Most pitchers start out learning to throw different pitches down the middle, and then once they can do that will move on to moving them out. In this case, once a pitcher can throw it low and slow without giving it away in her motion she can move on to other pitches.

It also means coaches can quit insisting until their hair is on fire that their pitchers must be able to spot their changeups inside and out. Less stress for the pitcher and the pitch caller.

Yeah, something like this.

The pitchers’ parents can also relax in the stands if they see their daughters throwing changeups down the middle. It’s fine, dude or dudette. That’s where it’s most effective.

Why is it most effective down the middle? Now we get into speculation and theories, but I have a pretty good suspicion on that topic based on 20+ years of teaching that pitch.

The whole point of a changeup is to either induce a hitter to swing well ahead of the ball arriving at the plate or confuse her on what she’s seeing to the point where she lets the pitch go by before she can process it. The way you do that is by bringing the body and arm at one speed while having the ball travel at a different, slower speed. Easier said than done, by the way.

It’s like a reverse pitching machine. With a machine, the feeder’s arm usually moves glacially slow (and may even fumble putting the ball in the chute) while the pitch is delivered at 55, 60, 65, etc. mph. The arm speed and the pitch speed don’t match up, so the hitter is perpetually behind the pitch unless she know the keys to hitting off a machine.

With the changeup the opposite is true. The body and especially the arm are traveling through space at a rate of speed that matches the pitcher’s fastest pitch (usually the fastball), but the design of the pitch allows it to be delivered 12-15 mph slower than the fastest pitch without any visible clues that it will be slower.

That’s why you see hitters’ knees buckle when a well-thrown change comes at them. The visual clues and the reality don’t match up and they contort themselves into a pretzel trying to adjust on the fly.

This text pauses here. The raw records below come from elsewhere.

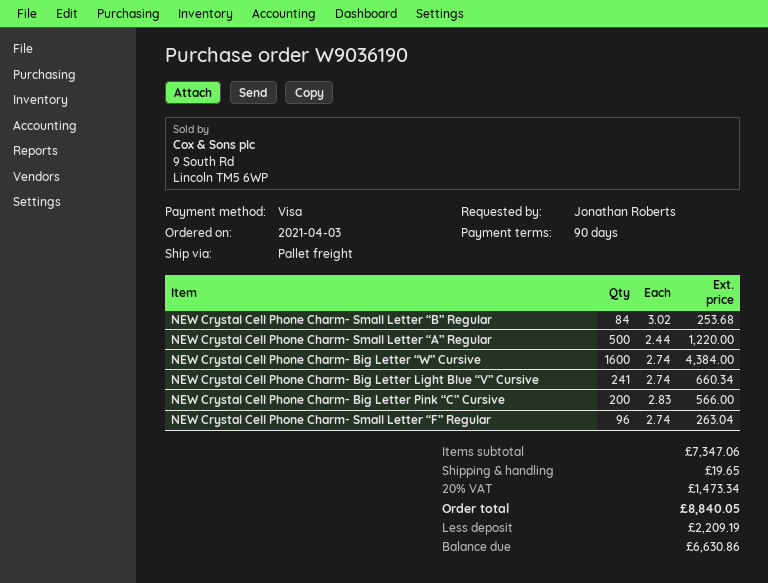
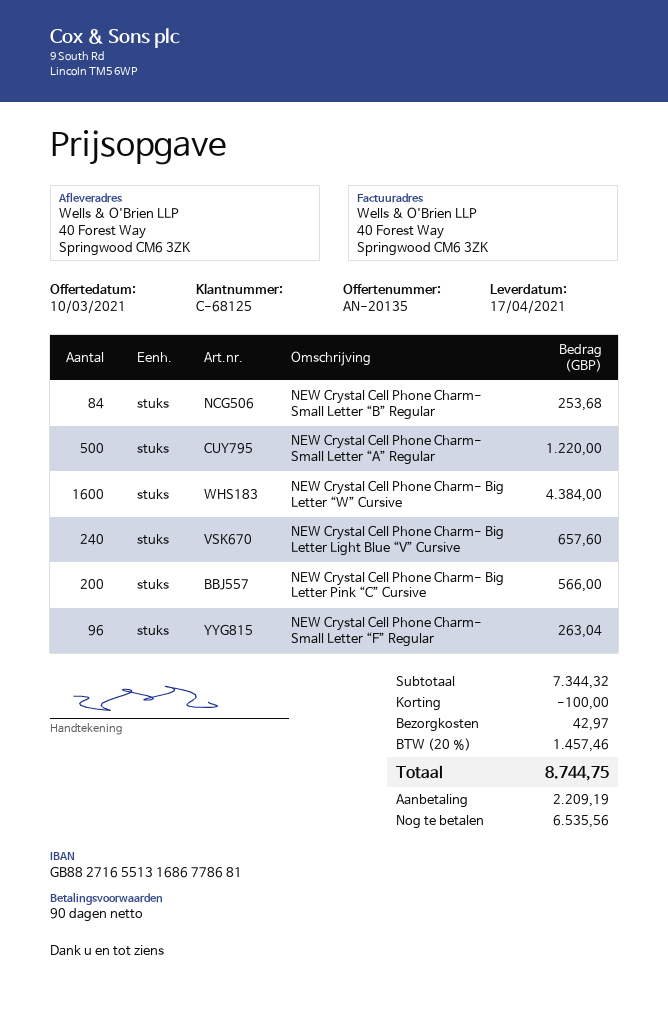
NEW Crystal Cell Phone Charm- Big Letter Light Blue “V” Cursive: 241 for 660.34 -> 240 for 657.60
subtotal: 7347.06 -> 7344.32
discount: none -> 100.00
shipping: 19.65 -> 42.97
tax: 20% = 1473.34 -> 20% = 1457.46
total: 8840.05 -> 8744.75
balance: 6630.86 -> 6535.56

Until they look like this.

And if you can do that as a pitcher, down the middle works just fine. In fact it’s probably preferable because it can fool umpires too, so why not make it easier for them to call?

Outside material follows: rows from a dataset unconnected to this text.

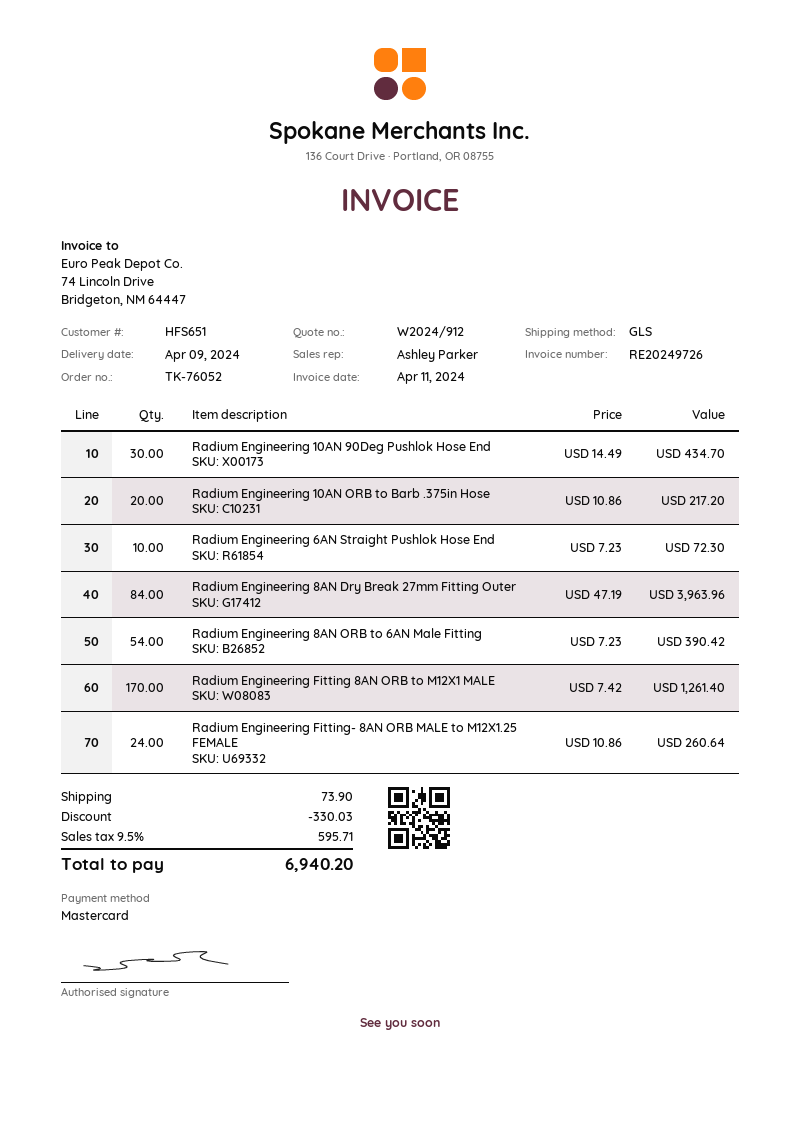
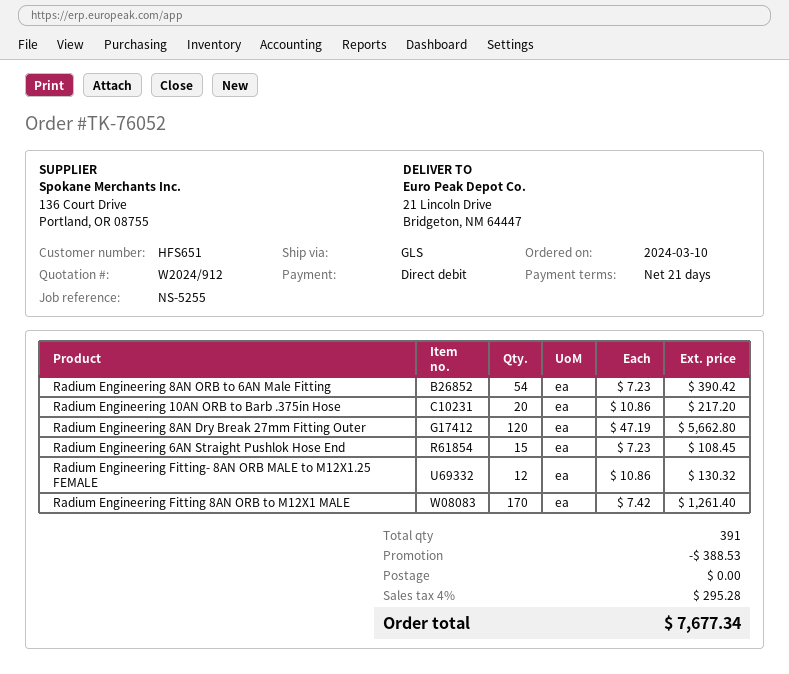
payment method: Mastercard -> direct debit
Radium Engineering 10AN 90Deg Pushlok Hose End: 30 x 14.49 = 434.70 -> none
Radium Engineering 6AN Straight Pushlok Hose End: 10 x 7.23 = 72.30 -> 15 x 7.23 = 108.45
Radium Engineering 8AN Dry Break 27mm Fitting Outer: 84 x 47.19 = 3963.96 -> 120 x 47.19 = 5662.80
Radium Engineering Fitting- 8AN ORB MALE to M12X1.25 FEMALE: 24 x 10.86 = 260.64 -> 12 x 10.86 = 130.32
discount: 330.03 -> 388.53
shipping: 73.90 -> 0.00
tax: 9.5% = 595.71 -> 4% = 295.28
total: 6940.20 -> 7677.34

Now, before anyone starts saying “Oh, that only works at the lower levels” remember where this data comes from. It comes from five colleges that tracked every pitch of their pitchers and their opponents during home games.

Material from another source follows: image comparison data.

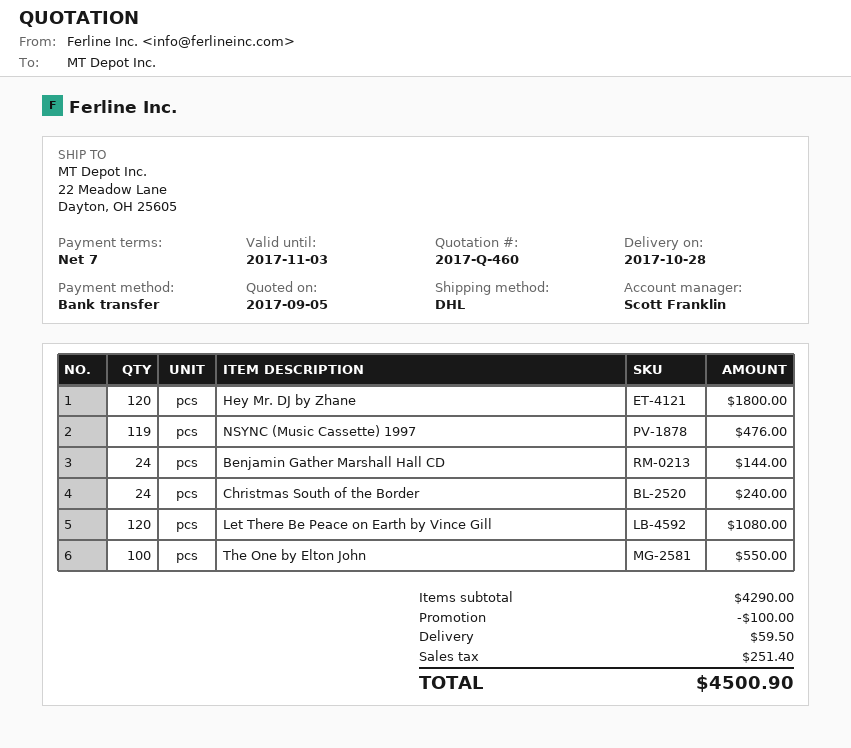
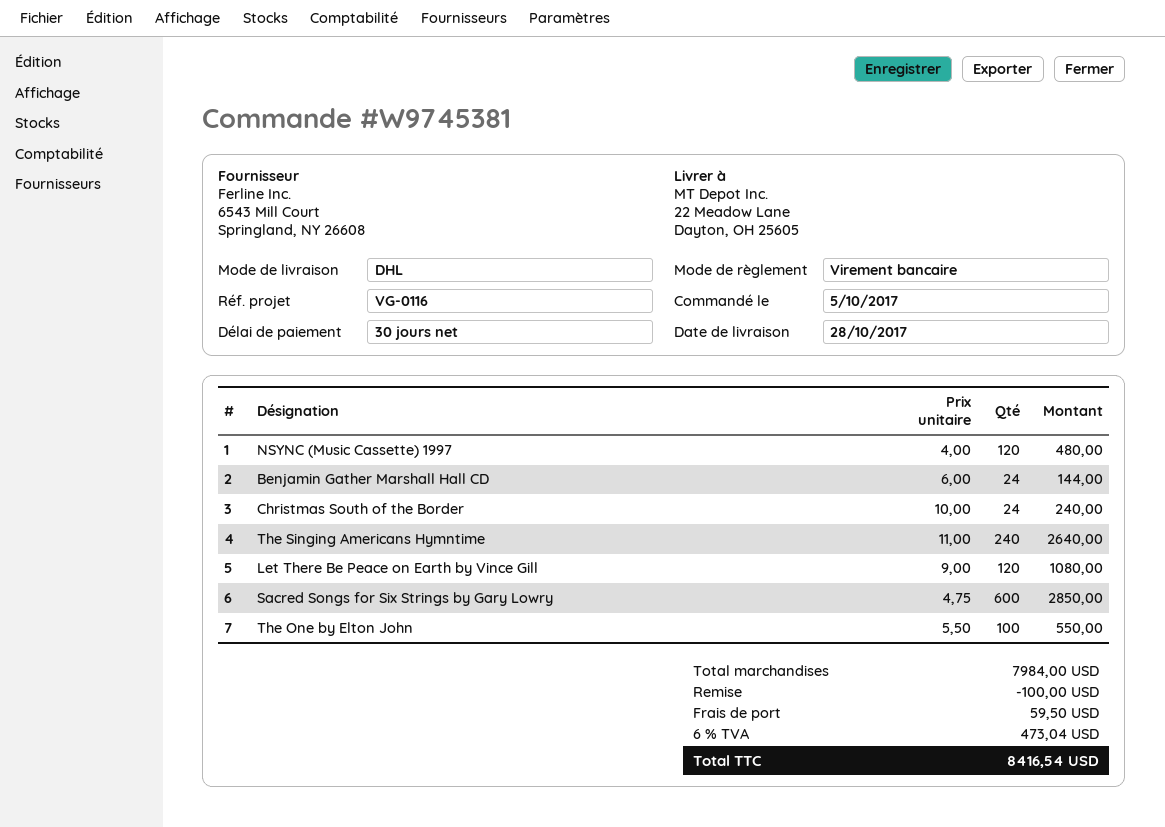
payment terms: 7 days -> 30 days
Hey Mr. DJ by Zhane: 120 for 1800.00 -> none
NSYNC (Music Cassette) 1997: 119 for 476.00 -> 120 for 480.00
The Singing Americans Hymntime: none -> 240 for 2640.00
Sacred Songs for Six Strings by Gary Lowry: none -> 600 for 2850.00
subtotal: 4290.00 -> 7984.00
tax: 251.40 -> 473.04
total: 4500.90 -> 8416.54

And since these are not cheap systems by any means, you can bet that these were some pretty big schools, i.e., ones you see on TV all the time. They’re the only ones with the budgets to afford it.

So if it works at that level, you can be pretty sure it will work at yours.

The data doesn’t lie. It’s all there in black and white and red.

Quit wasting time focusing on painting the corners with changeups and just turn your pitchers loose to deliver them where they will be most effective based on the data: dead red.

You’ll get better results. And your pitchers will have one less thing to worry about.